DATASET RECORDS

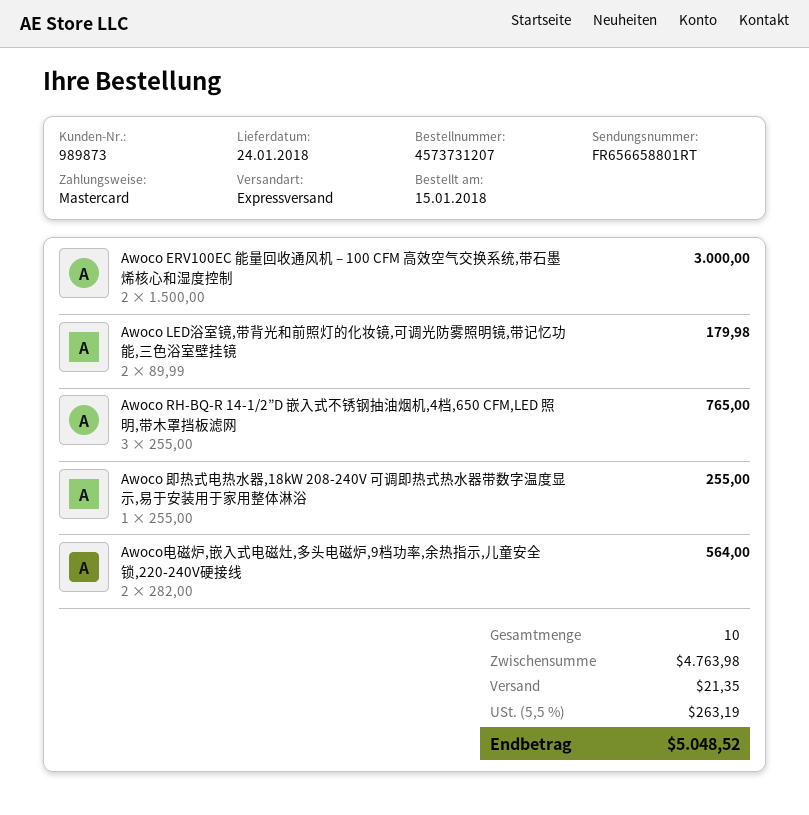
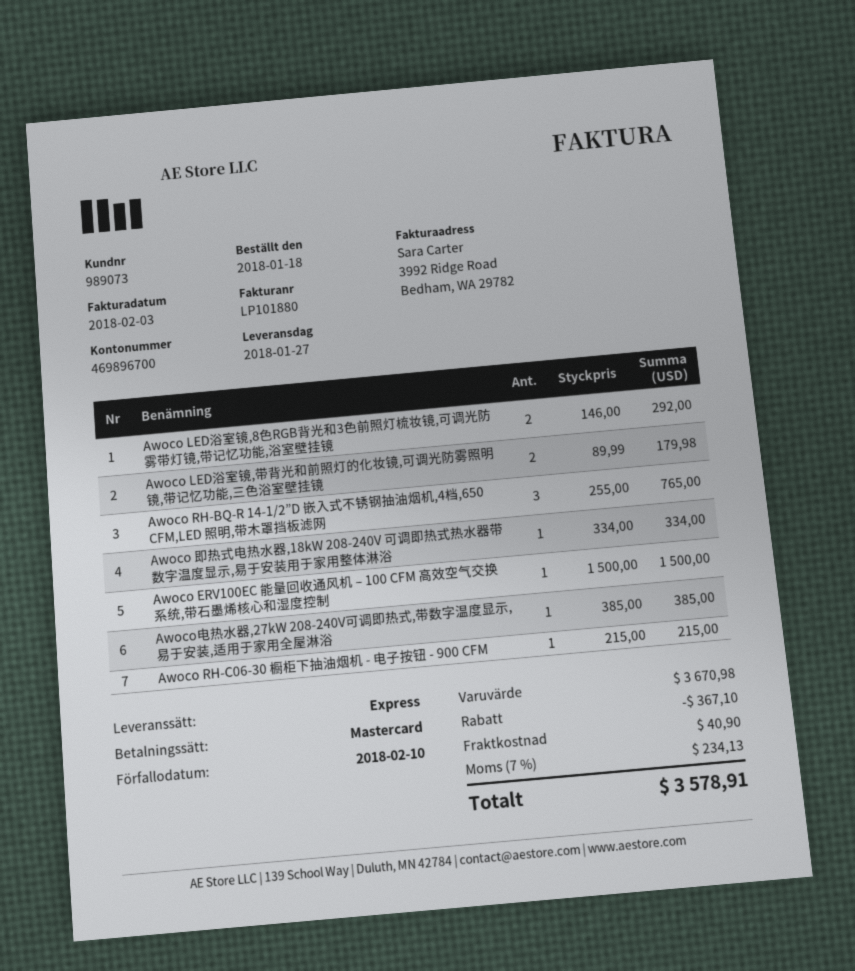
order date: 2018-01-15 -> 2018-01-18
delivery date: 2018-01-24 -> 2018-01-27
customer number: 989873 -> 989073
Awoco ERV100EC 能量回收通风机 – 100 CFM 高效空气交换系统,带石墨烯核心和湿度控制: 2 x 1500.00 = 3000.00 -> 1 x 1500.00 = 1500.00
Awoco 即热式电热水器,18kW 208-240V 可调即热式热水器带数字温度显示,易于安装用于家用整体淋浴: 1 x 255.00 = 255.00 -> 1 x 334.00 = 334.00
Awoco电磁炉,嵌入式电磁灶,多头电磁炉,9档功率,余热指示,儿童安全锁,220-240V硬接线: 2 x 282.00 = 564.00 -> none
Awoco LED浴室镜,8色RGB背光和3色前照灯梳妆镜,可调光防雾带灯镜,带记忆功能,浴室壁挂镜: none -> 2 x 146.00 = 292.00
Awoco电热水器,27kW 208-240V可调即热式,带数字温度显示,易于安装,适用于家用全屋淋浴: none -> 1 x 385.00 = 385.00
Awoco RH-C06-30 橱柜下抽油烟机 - 电子按钮 - 900 CFM: none -> 1 x 215.00 = 215.00
subtotal: 4763.98 -> 3670.98
discount: none -> 367.10
shipping: 21.35 -> 40.90
tax: 5.5% = 263.19 -> 7% = 234.13
total: 5048.52 -> 3578.91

TASK INSTRUCTIONS
Find the line that contains "Awoco RH-C06-30 橱柜下抽油烟机". Write out that line and every line after it through the end of the data, exactly, and nothing else.

ANSWER SPACE
Awoco RH-C06-30 橱柜下抽油烟机 - 电子按钮 - 900 CFM: none -> 1 x 215.00 = 215.00
subtotal: 4763.98 -> 3670.98
discount: none -> 367.10
shipping: 21.35 -> 40.90
tax: 5.5% = 263.19 -> 7% = 234.13
total: 5048.52 -> 3578.91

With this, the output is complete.